WHAT THE TASK ASKS:
Every single line below has to be printed once more, exactly.

Dataset items:
━━━━━━━━━━━━━━━━━━━━━━━━━━━━━━

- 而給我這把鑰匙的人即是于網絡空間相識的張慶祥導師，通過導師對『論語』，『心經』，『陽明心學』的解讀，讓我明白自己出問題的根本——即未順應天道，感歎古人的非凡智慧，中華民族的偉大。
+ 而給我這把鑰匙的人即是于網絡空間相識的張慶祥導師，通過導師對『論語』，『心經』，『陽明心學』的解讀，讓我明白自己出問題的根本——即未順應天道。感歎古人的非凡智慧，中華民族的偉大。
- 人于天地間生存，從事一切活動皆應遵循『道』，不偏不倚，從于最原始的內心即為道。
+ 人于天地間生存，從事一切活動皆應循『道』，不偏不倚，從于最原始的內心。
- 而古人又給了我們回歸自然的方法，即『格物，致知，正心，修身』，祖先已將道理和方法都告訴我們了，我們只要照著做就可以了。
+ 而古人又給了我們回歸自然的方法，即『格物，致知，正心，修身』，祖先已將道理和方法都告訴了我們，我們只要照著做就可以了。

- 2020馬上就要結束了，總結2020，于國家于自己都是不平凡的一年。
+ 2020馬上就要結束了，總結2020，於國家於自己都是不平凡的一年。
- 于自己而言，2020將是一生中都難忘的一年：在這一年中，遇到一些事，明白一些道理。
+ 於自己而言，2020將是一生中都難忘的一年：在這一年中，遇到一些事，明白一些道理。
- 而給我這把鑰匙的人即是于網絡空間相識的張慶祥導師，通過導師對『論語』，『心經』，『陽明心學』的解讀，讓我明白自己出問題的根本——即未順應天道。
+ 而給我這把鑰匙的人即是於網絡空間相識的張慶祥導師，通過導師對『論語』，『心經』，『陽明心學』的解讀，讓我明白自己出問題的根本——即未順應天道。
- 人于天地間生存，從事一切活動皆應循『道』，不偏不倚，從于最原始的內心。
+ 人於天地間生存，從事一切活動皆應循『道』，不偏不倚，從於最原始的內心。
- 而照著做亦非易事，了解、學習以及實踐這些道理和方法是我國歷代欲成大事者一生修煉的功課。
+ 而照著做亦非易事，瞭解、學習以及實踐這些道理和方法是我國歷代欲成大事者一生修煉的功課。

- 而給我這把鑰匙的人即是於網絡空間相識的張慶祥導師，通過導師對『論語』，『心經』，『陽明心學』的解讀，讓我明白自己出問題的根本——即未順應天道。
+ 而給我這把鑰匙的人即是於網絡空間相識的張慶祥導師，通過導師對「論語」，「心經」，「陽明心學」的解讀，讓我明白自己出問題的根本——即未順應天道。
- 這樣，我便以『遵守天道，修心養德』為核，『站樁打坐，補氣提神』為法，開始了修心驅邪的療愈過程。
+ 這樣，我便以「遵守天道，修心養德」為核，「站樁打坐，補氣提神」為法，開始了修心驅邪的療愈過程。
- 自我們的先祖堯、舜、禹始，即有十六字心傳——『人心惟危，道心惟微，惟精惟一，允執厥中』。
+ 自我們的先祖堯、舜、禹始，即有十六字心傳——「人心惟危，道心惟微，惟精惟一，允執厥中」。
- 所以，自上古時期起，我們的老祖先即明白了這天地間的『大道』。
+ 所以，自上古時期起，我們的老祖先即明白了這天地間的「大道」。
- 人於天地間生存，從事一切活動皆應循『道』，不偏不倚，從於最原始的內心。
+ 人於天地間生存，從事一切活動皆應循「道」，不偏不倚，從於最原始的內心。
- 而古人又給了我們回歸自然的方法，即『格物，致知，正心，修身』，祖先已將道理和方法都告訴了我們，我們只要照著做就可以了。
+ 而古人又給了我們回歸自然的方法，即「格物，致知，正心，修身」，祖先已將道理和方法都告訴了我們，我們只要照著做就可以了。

━━━━━━━━━━━━━━━━━━━━━━━━━━━━━━

WRITTEN SOLUTION:
- 而給我這把鑰匙的人即是于網絡空間相識的張慶祥導師，通過導師對『論語』，『心經』，『陽明心學』的解讀，讓我明白自己出問題的根本——即未順應天道，感歎古人的非凡智慧，中華民族的偉大。
+ 而給我這把鑰匙的人即是于網絡空間相識的張慶祥導師，通過導師對『論語』，『心經』，『陽明心學』的解讀，讓我明白自己出問題的根本——即未順應天道。感歎古人的非凡智慧，中華民族的偉大。
- 人于天地間生存，從事一切活動皆應遵循『道』，不偏不倚，從于最原始的內心即為道。
+ 人于天地間生存，從事一切活動皆應循『道』，不偏不倚，從于最原始的內心。
- 而古人又給了我們回歸自然的方法，即『格物，致知，正心，修身』，祖先已將道理和方法都告訴我們了，我們只要照著做就可以了。
+ 而古人又給了我們回歸自然的方法，即『格物，致知，正心，修身』，祖先已將道理和方法都告訴了我們，我們只要照著做就可以了。

- 2020馬上就要結束了，總結2020，于國家于自己都是不平凡的一年。
+ 2020馬上就要結束了，總結2020，於國家於自己都是不平凡的一年。
- 于自己而言，2020將是一生中都難忘的一年：在這一年中，遇到一些事，明白一些道理。
+ 於自己而言，2020將是一生中都難忘的一年：在這一年中，遇到一些事，明白一些道理。
- 而給我這把鑰匙的人即是于網絡空間相識的張慶祥導師，通過導師對『論語』，『心經』，『陽明心學』的解讀，讓我明白自己出問題的根本——即未順應天道。
+ 而給我這把鑰匙的人即是於網絡空間相識的張慶祥導師，通過導師對『論語』，『心經』，『陽明心學』的解讀，讓我明白自己出問題的根本——即未順應天道。
- 人于天地間生存，從事一切活動皆應循『道』，不偏不倚，從于最原始的內心。
+ 人於天地間生存，從事一切活動皆應循『道』，不偏不倚，從於最原始的內心。
- 而照著做亦非易事，了解、學習以及實踐這些道理和方法是我國歷代欲成大事者一生修煉的功課。
+ 而照著做亦非易事，瞭解、學習以及實踐這些道理和方法是我國歷代欲成大事者一生修煉的功課。

- 而給我這把鑰匙的人即是於網絡空間相識的張慶祥導師，通過導師對『論語』，『心經』，『陽明心學』的解讀，讓我明白自己出問題的根本——即未順應天道。
+ 而給我這把鑰匙的人即是於網絡空間相識的張慶祥導師，通過導師對「論語」，「心經」，「陽明心學」的解讀，讓我明白自己出問題的根本——即未順應天道。
- 這樣，我便以『遵守天道，修心養德』為核，『站樁打坐，補氣提神』為法，開始了修心驅邪的療愈過程。
+ 這樣，我便以「遵守天道，修心養德」為核，「站樁打坐，補氣提神」為法，開始了修心驅邪的療愈過程。
- 自我們的先祖堯、舜、禹始，即有十六字心傳——『人心惟危，道心惟微，惟精惟一，允執厥中』。
+ 自我們的先祖堯、舜、禹始，即有十六字心傳——「人心惟危，道心惟微，惟精惟一，允執厥中」。
- 所以，自上古時期起，我們的老祖先即明白了這天地間的『大道』。
+ 所以，自上古時期起，我們的老祖先即明白了這天地間的「大道」。
- 人於天地間生存，從事一切活動皆應循『道』，不偏不倚，從於最原始的內心。
+ 人於天地間生存，從事一切活動皆應循「道」，不偏不倚，從於最原始的內心。
- 而古人又給了我們回歸自然的方法，即『格物，致知，正心，修身』，祖先已將道理和方法都告訴了我們，我們只要照著做就可以了。
+ 而古人又給了我們回歸自然的方法，即「格物，致知，正心，修身」，祖先已將道理和方法都告訴了我們，我們只要照著做就可以了。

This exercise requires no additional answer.